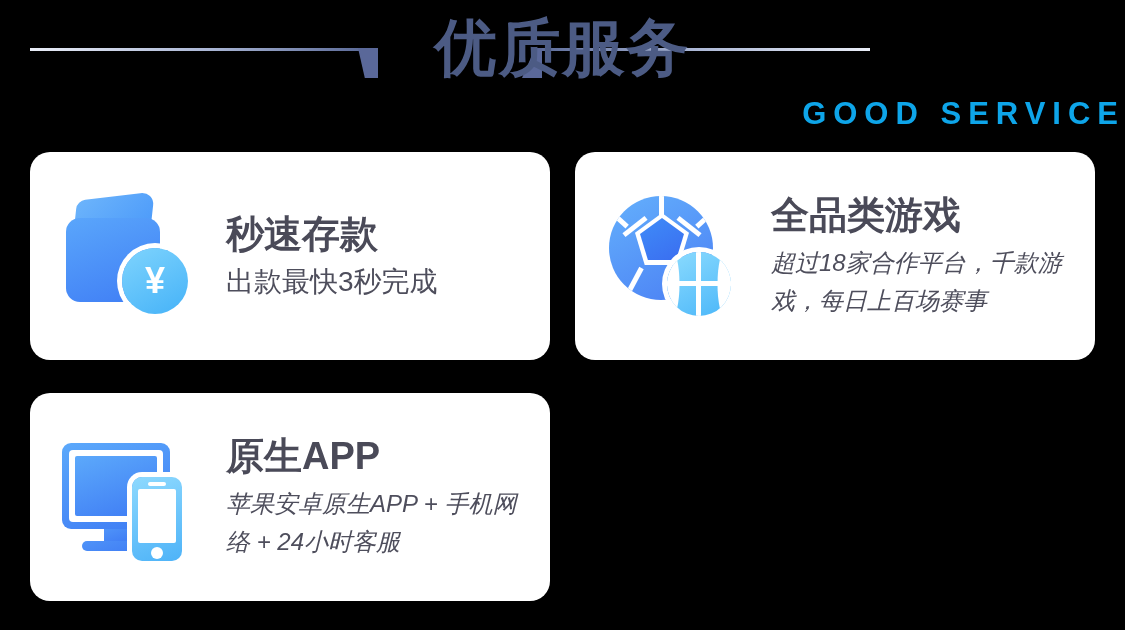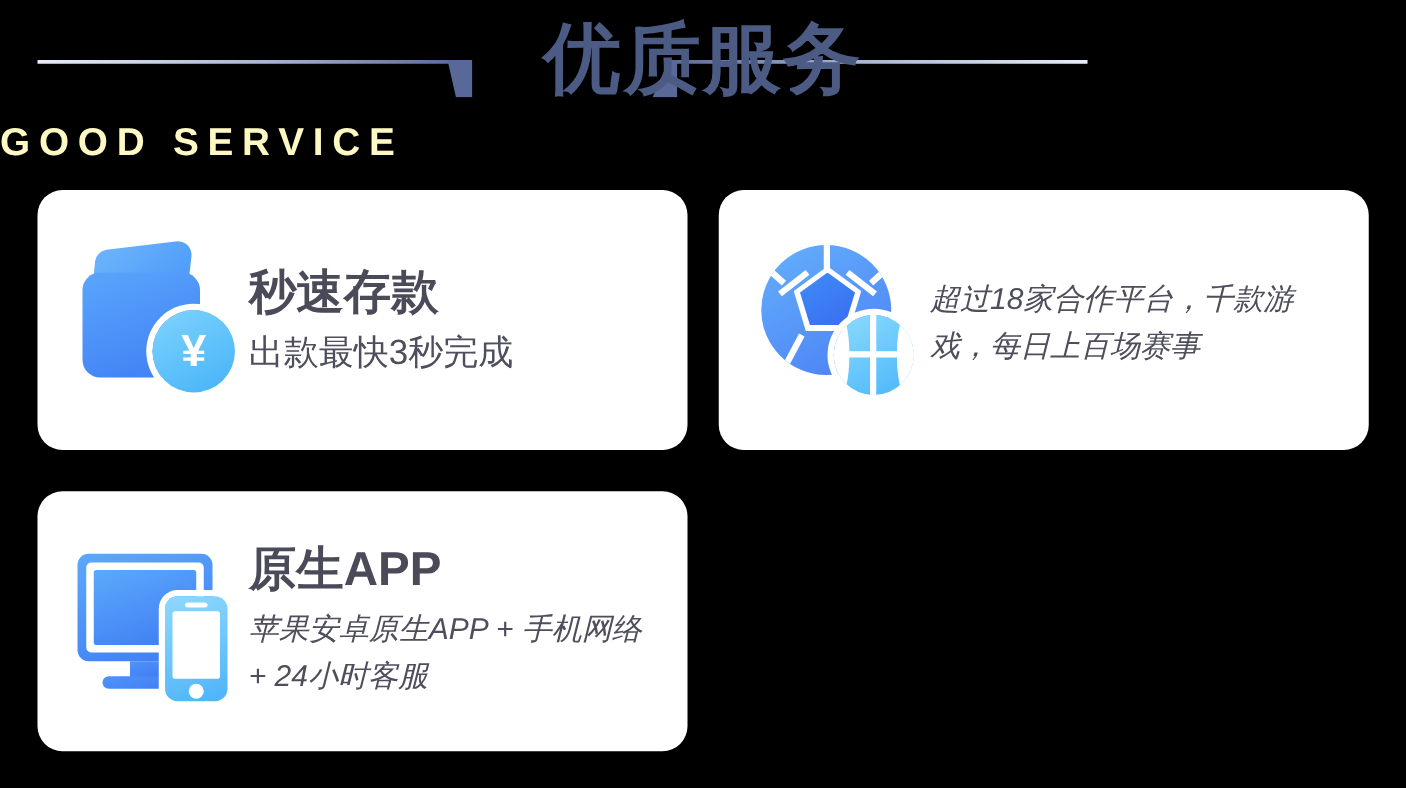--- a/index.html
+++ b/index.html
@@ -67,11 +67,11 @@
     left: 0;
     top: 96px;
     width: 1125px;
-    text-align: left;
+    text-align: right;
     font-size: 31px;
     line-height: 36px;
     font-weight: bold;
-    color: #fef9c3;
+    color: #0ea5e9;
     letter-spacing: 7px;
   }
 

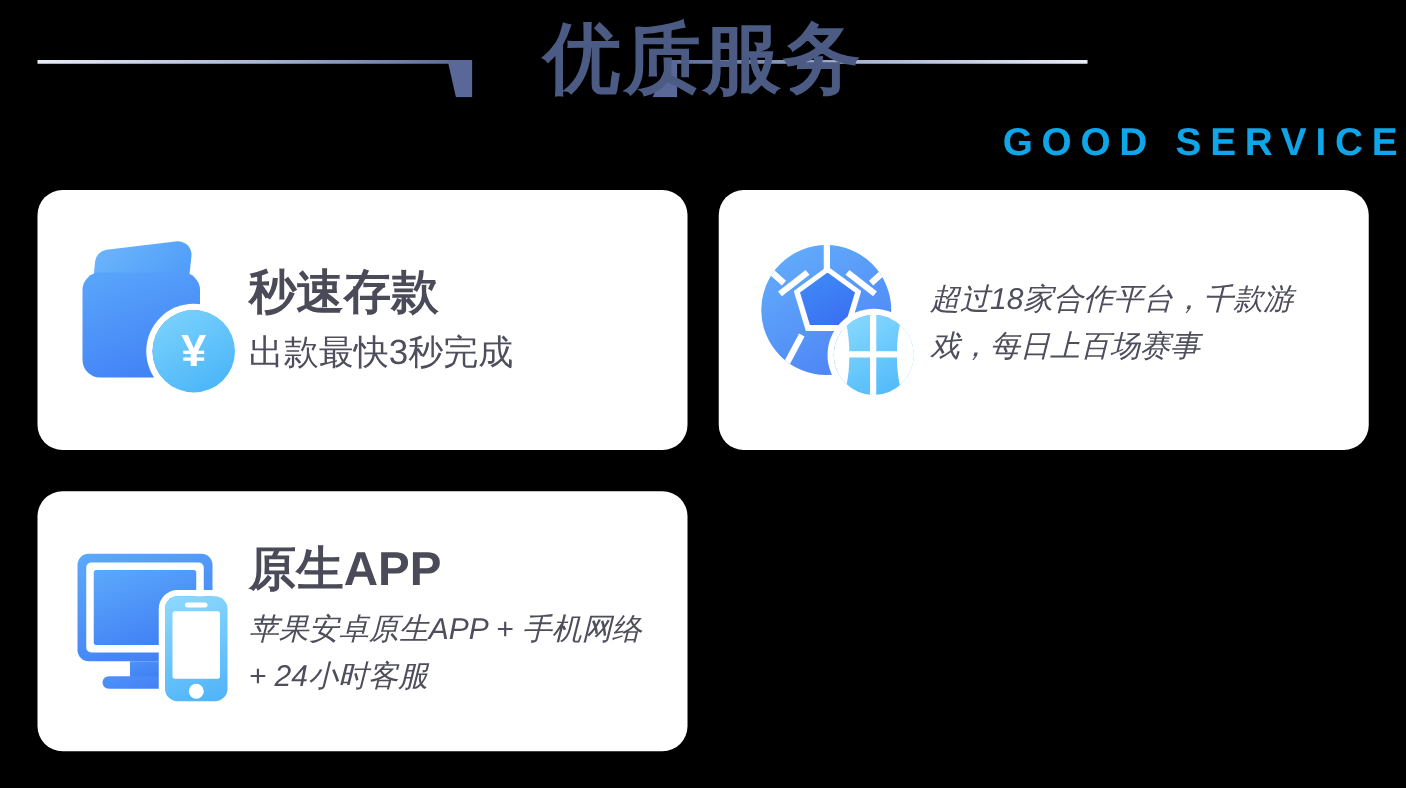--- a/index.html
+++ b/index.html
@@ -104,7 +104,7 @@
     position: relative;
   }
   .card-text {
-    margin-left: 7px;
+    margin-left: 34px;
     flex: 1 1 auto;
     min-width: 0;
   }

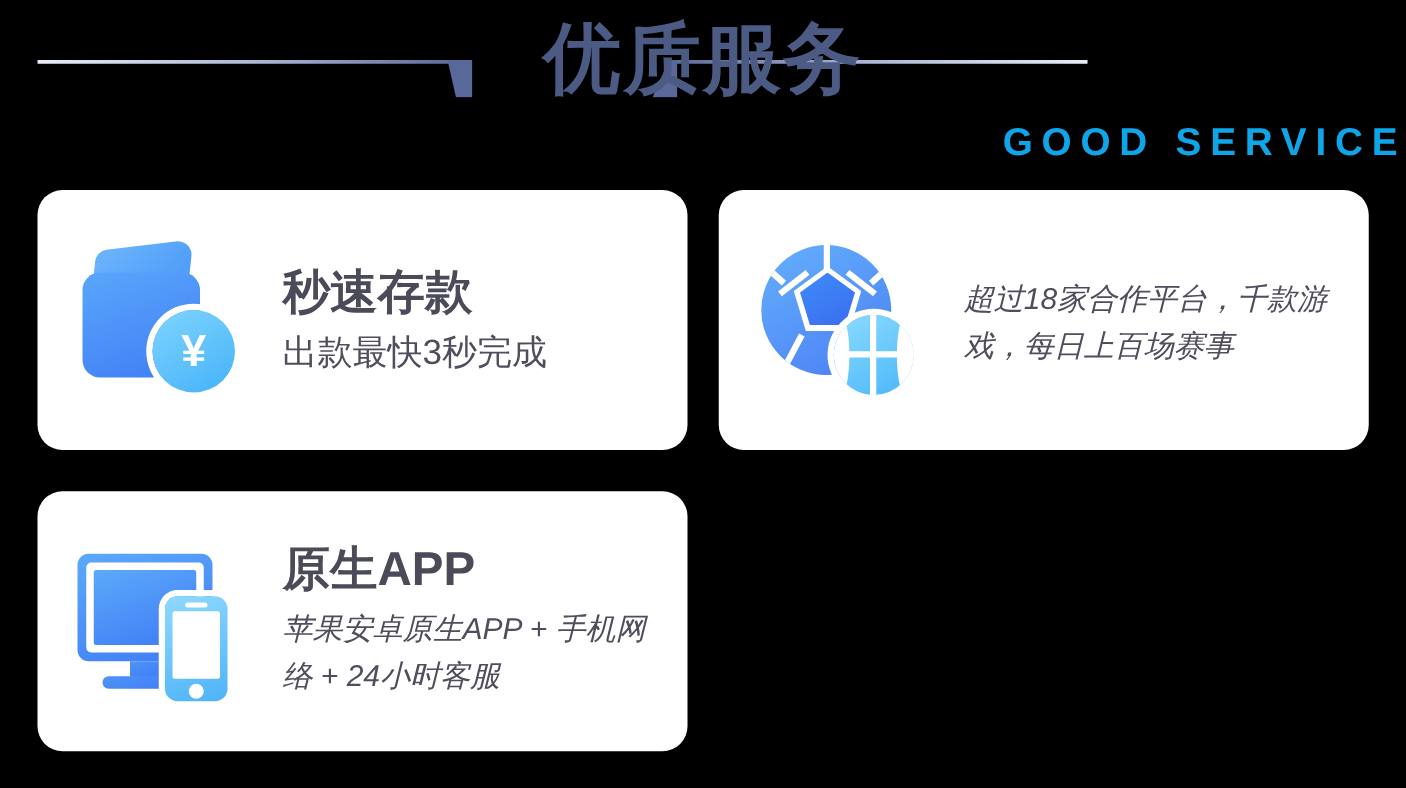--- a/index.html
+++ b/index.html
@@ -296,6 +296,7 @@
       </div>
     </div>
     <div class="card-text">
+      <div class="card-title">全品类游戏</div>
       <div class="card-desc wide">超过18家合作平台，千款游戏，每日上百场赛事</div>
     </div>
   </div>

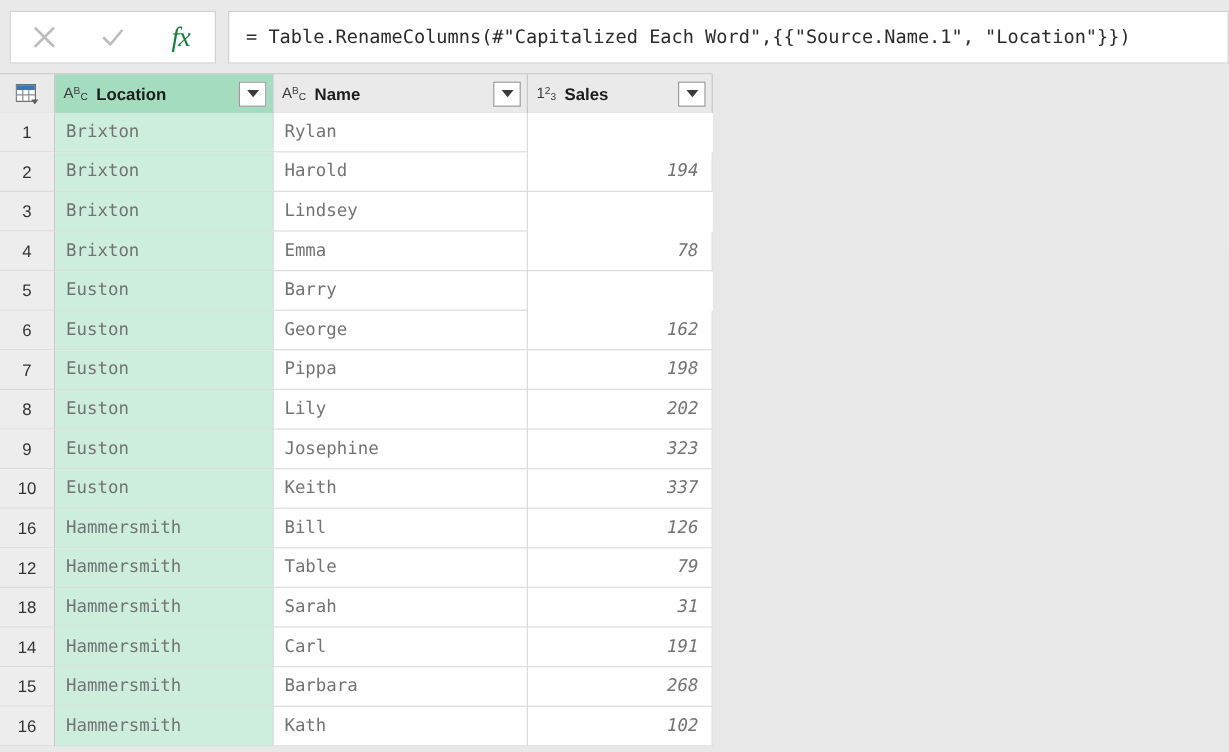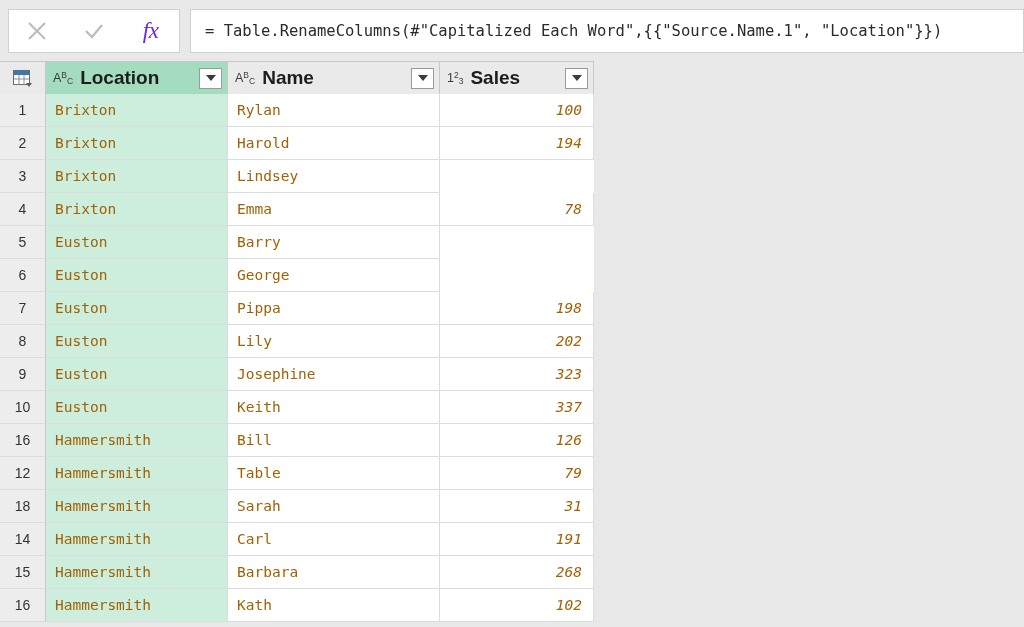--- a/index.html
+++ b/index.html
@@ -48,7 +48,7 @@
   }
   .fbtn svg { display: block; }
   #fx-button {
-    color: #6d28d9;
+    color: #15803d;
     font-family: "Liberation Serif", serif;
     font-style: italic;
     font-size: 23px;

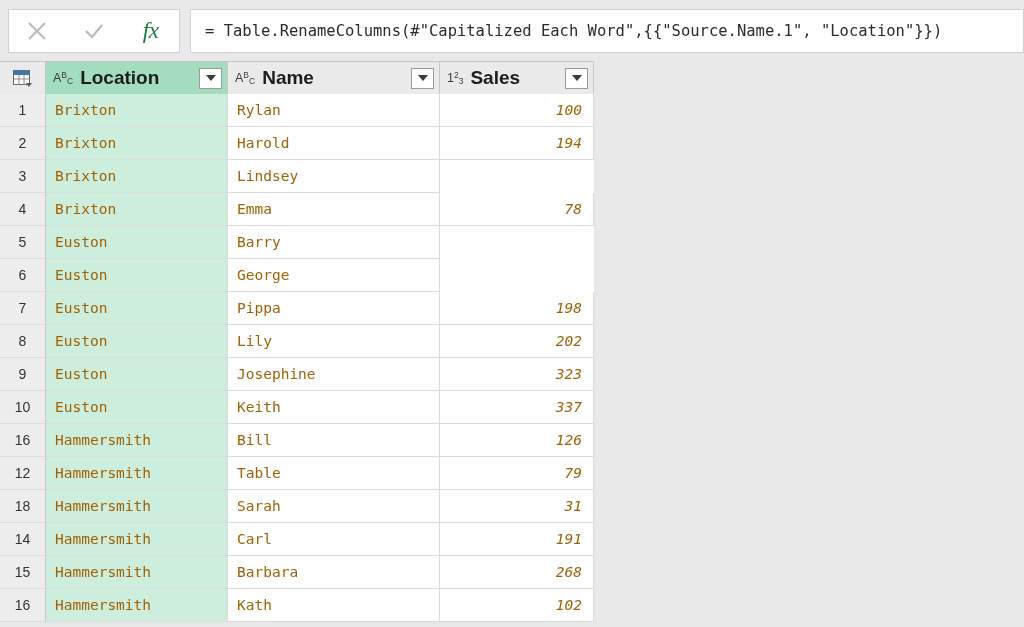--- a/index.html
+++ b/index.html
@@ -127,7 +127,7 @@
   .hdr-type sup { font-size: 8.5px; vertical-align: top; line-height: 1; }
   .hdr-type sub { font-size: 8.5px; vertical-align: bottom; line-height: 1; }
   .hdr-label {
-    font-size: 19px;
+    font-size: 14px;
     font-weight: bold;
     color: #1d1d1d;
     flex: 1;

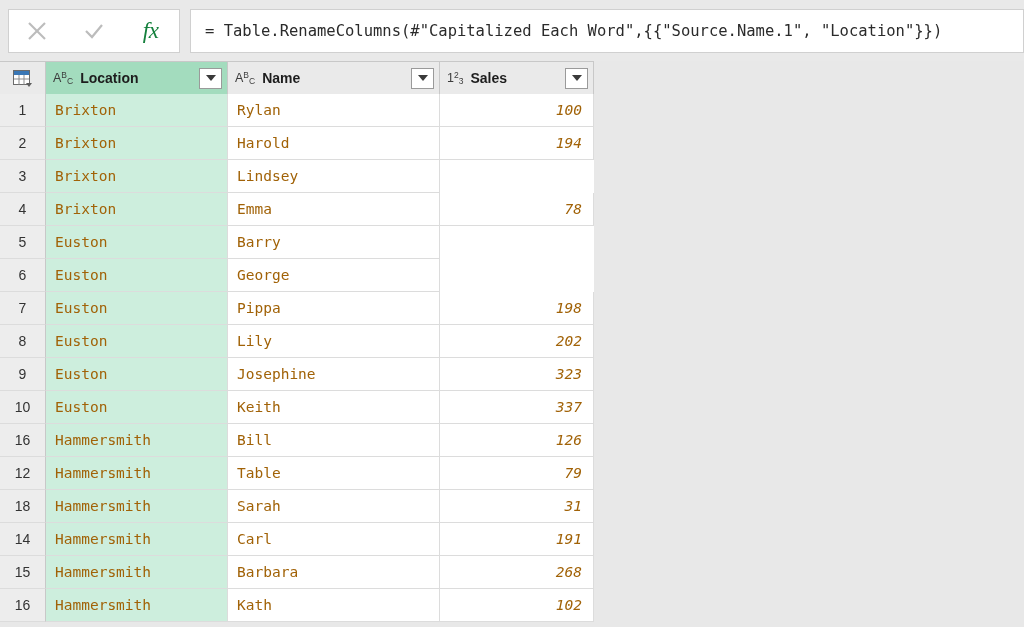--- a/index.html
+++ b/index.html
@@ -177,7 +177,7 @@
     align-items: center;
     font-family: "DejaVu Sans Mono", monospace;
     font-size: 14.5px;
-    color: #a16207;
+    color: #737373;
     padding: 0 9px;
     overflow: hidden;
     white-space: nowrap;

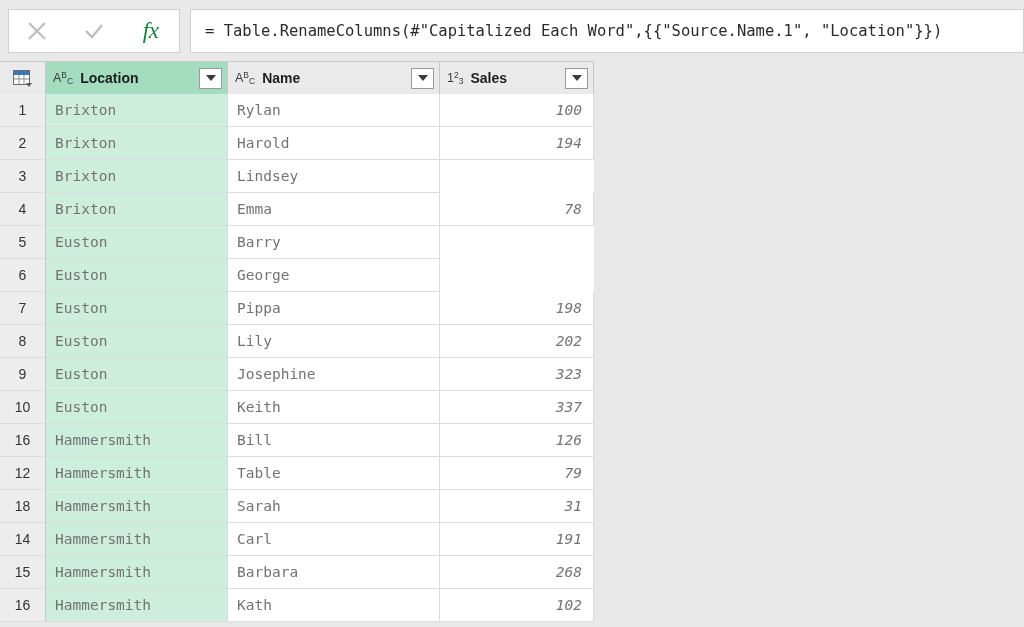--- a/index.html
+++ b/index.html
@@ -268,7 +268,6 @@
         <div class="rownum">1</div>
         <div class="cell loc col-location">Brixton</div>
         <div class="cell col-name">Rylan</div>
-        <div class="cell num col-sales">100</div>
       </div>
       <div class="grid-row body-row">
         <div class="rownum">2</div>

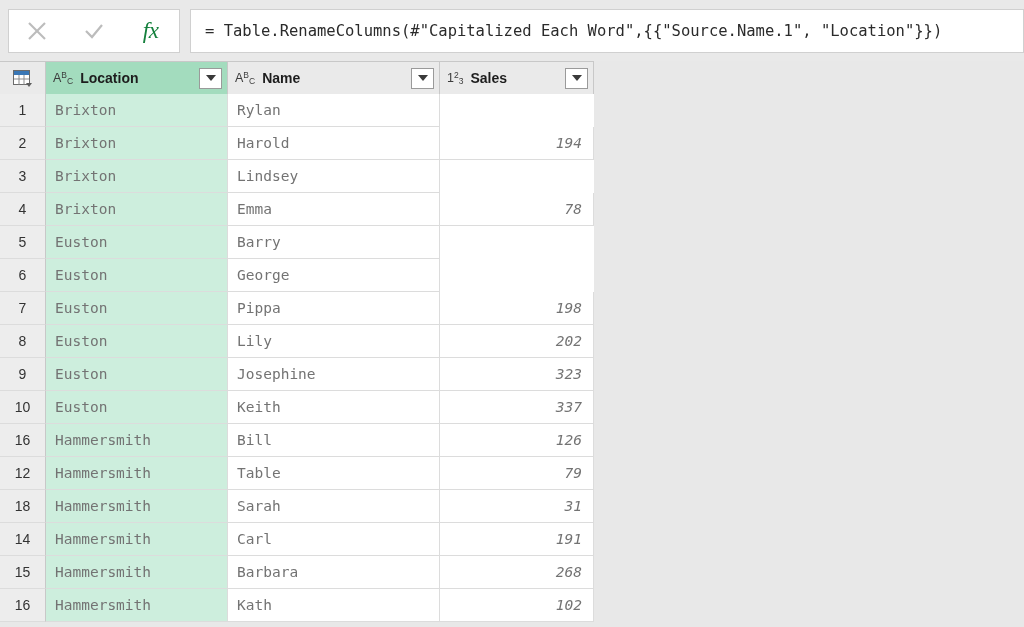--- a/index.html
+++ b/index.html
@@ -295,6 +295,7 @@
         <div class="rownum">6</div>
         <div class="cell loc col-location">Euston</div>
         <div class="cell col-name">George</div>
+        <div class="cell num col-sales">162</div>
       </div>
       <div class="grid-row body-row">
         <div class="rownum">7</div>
___
Checking the data above line by line, please work out how many lines include "size", and reply with the number only.

# [Answer to this task]
7